After a week of testing on Atmos films like The Batman, Top Gun Maverick, and 1917, the height channel placement is genuinely audible. Rain falls from above, helicopters hover overhead, and gunshots whip past with directional precision. The effect is not as full as a 5.1.2 system with rear speakers, but for the price, the up-firing channels deliver real Atmos rather than processed simulation.
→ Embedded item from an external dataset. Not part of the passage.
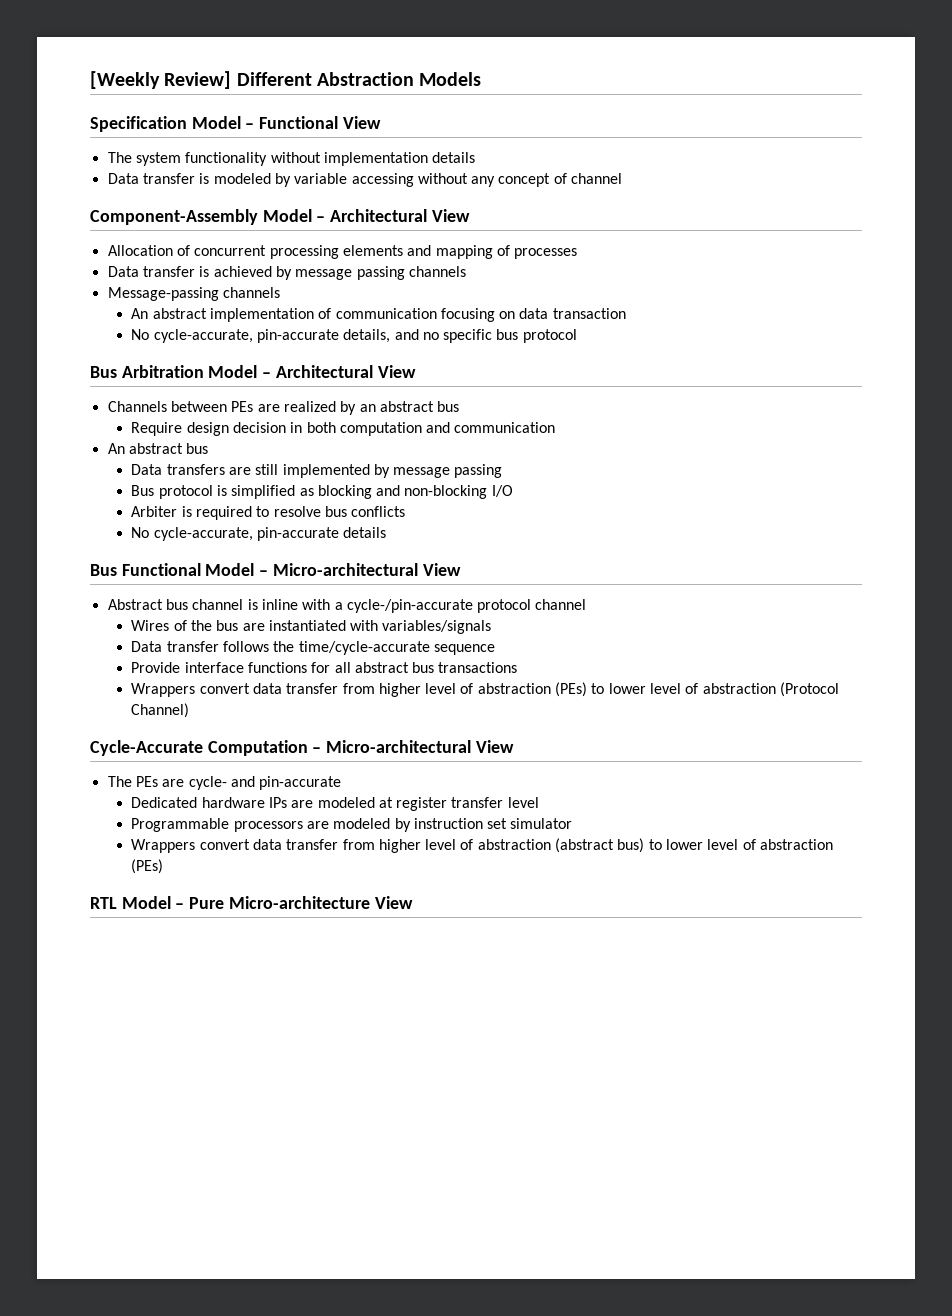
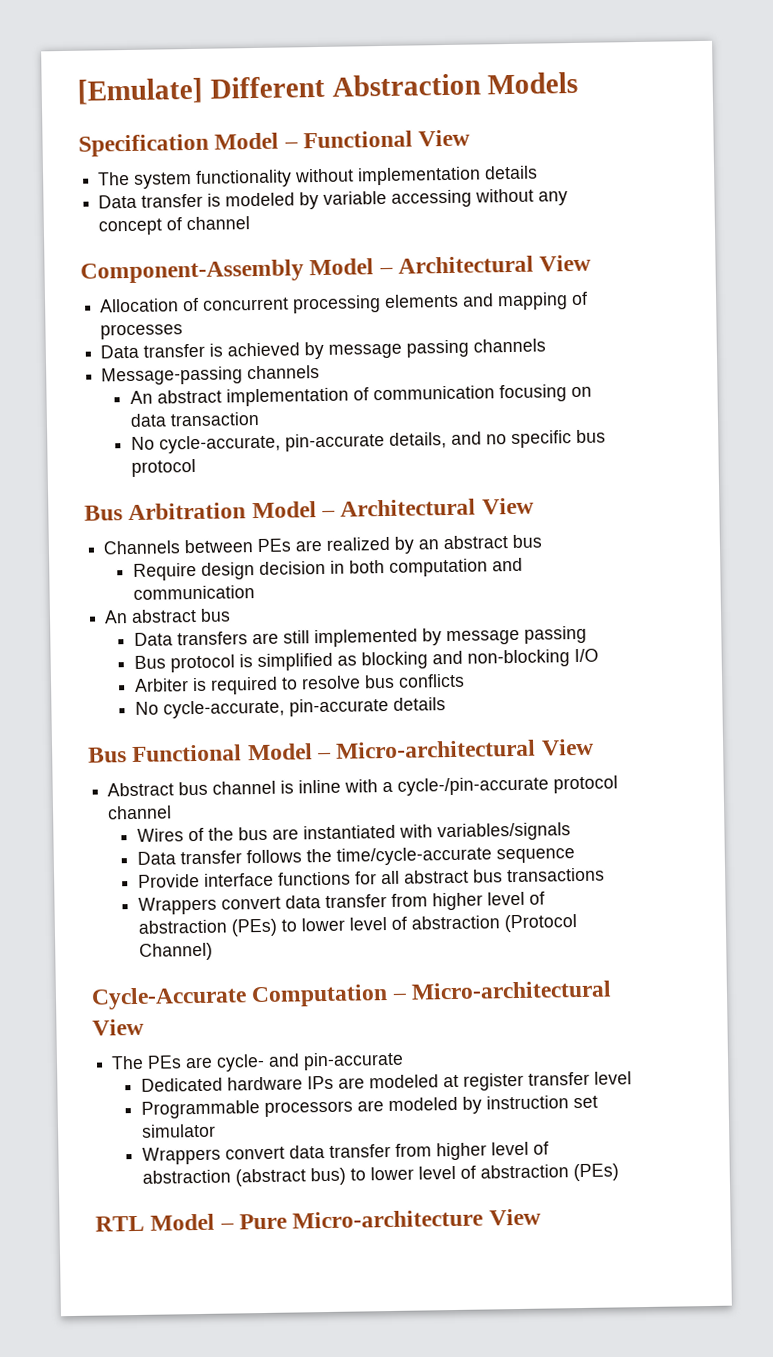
- [Weekly Review] Different Abstraction Models
+ [Emulate] Different Abstraction Models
The Voice Zoom 3 feature is one of Sony's quiet wins. Dial dialogue up or down separately from effects without affecting overall volume. For Indian content with mixed audio levels (Bollywood films often have softer dialogue and louder background music), this is genuinely useful. Pairing with a Sony Bravia TV unlocks Acoustic Centre Sync, which routes the centre channel through the TV speakers for a wider front soundstage.
The honest limitation is connectivity. No WiFi means no AirPlay 2, no Spotify Connect direct, no app-based music streaming. Bluetooth works fine for casual listening but adds slight lag. For TV-only use this does not matter. For music-first buyers, the Sonos Beam Gen 2 is the alternative.
The wireless subwoofer placement matters more than buyers realise. Corner-load the sub against a wall and you get 3 to 6 dB free perceived bass. Place it in the open middle of the room and it sounds weak. With this single placement detail right, the HT-BD60 delivers serious bass impact that compact bars cannot match.